Alors que les relations entre Bamako et plusieurs capitales ouest-africaines ont été mises à rude épreuve ces dernières années, notamment après les sanctions de la CEDEAO, le président ivoirien semble privilégier l’apaisement. Face à la dégradation de la situation sécuritaire au Mali, il insiste sur la nécessité d’une coopération régionale renforcée pour faire face à la menace terroriste.

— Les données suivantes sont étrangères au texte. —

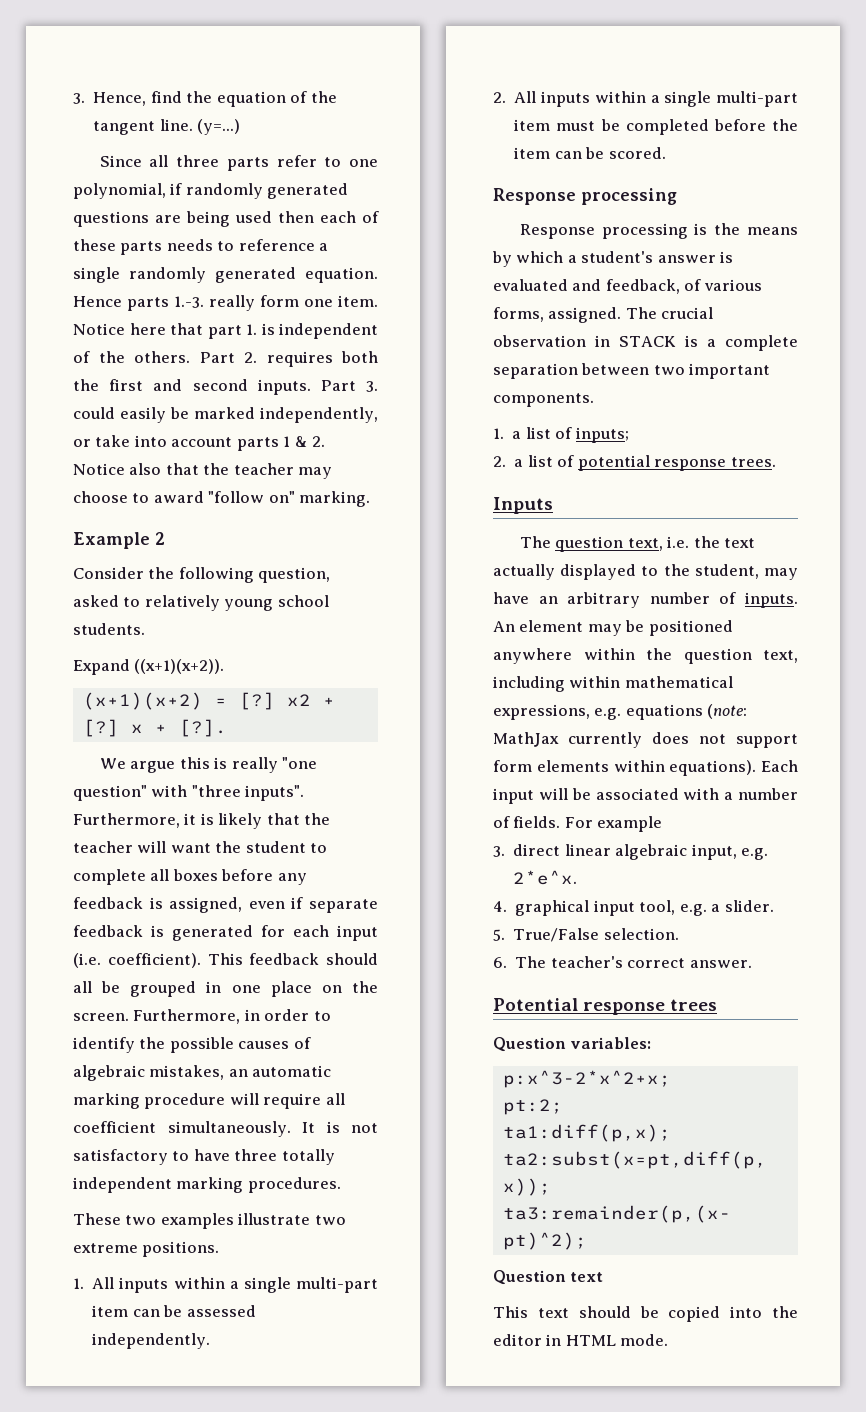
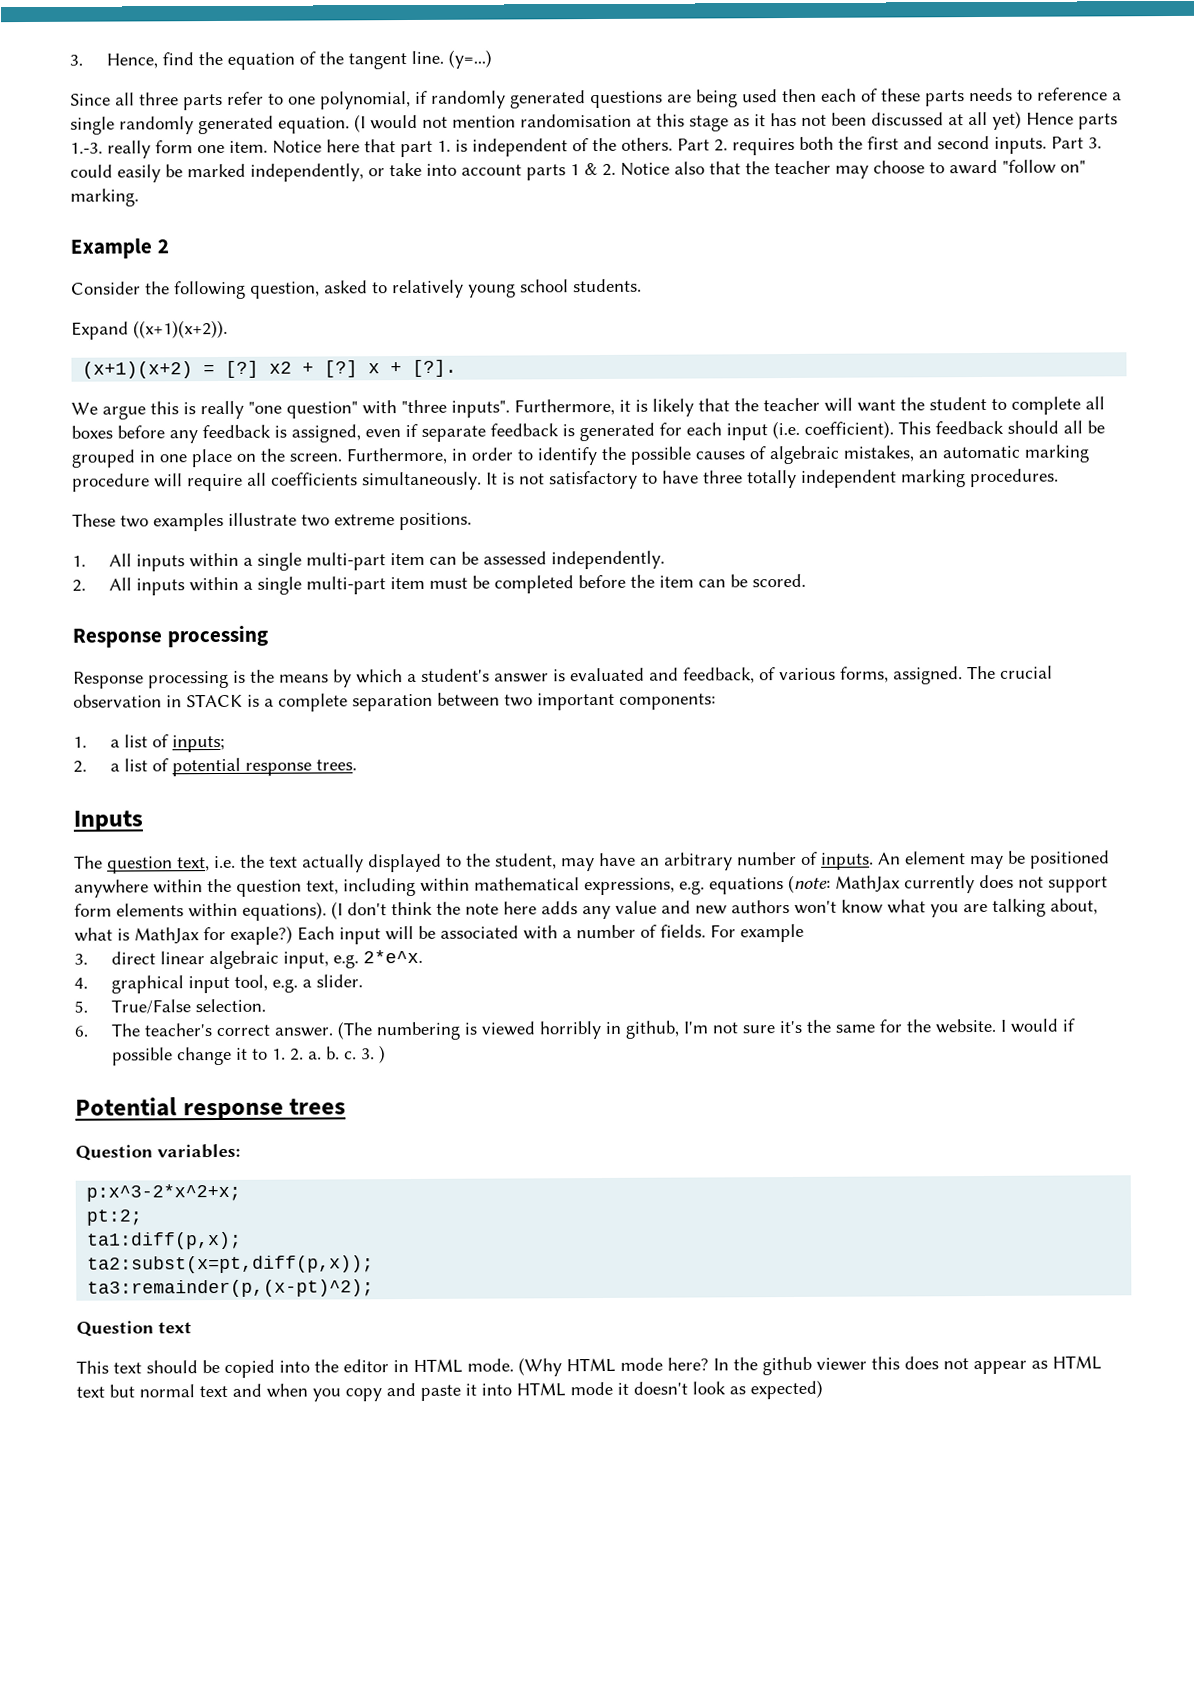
- Hence parts 1.-3. really form one item.
+ (I would not mention randomisation at this stage as it has not been discussed at all yet) Hence parts 1.-3. really form one item.
- Furthermore, in order to identify the possible causes of algebraic mistakes, an automatic marking procedure will require all coefficient simultaneously.
+ Furthermore, in order to identify the possible causes of algebraic mistakes, an automatic marking procedure will require all coefficients simultaneously.
- The crucial observation in STACK is a complete separation between two important components.
+ The crucial observation in STACK is a complete separation between two important components:
+ (I don't think the note here adds any value and new authors won't know what you are talking about, what is MathJax for exaple?)
+ (The numbering is viewed horribly in github, I'm not sure it's the same for the website. I would if possible change it to 1. 2. a. b. c. 3. )
+ (Why HTML mode here? In the github viewer this does not appear as HTML text but normal text and when you copy and paste it into HTML mode it doesn't look as expected)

Cette ouverture reste toutefois encadrée. Abidjan n’entend pas cautionner les choix politiques de la transition malienne, notamment les retards dans le processus de retour à l’ordre constitutionnel. Mais la multiplication des attaques, y compris à proximité des frontières ivoiriennes, pousse à reconsidérer les priorités, en mettant l’accent sur la stabilité régionale.
Du côté de Bamako, cette main tendue est observée avec attention, dans un contexte où les autorités maliennes cherchent à diversifier leurs partenariats, tout en affirmant leur souveraineté. La coopération sécuritaire avec les pays voisins reste un enjeu crucial, notamment pour contenir l’expansion des groupes armés dans les zones frontalières.
En filigrane, ce geste d’Alassane Ouattara traduit une forme de réalisme politique. Entre divergences diplomatiques et impératifs sécuritaires, la relation entre la Côte d’Ivoire et le Mali évolue vers un équilibre fragile, où le dialogue pourrait progressivement reprendre le pas sur les tensions récentes.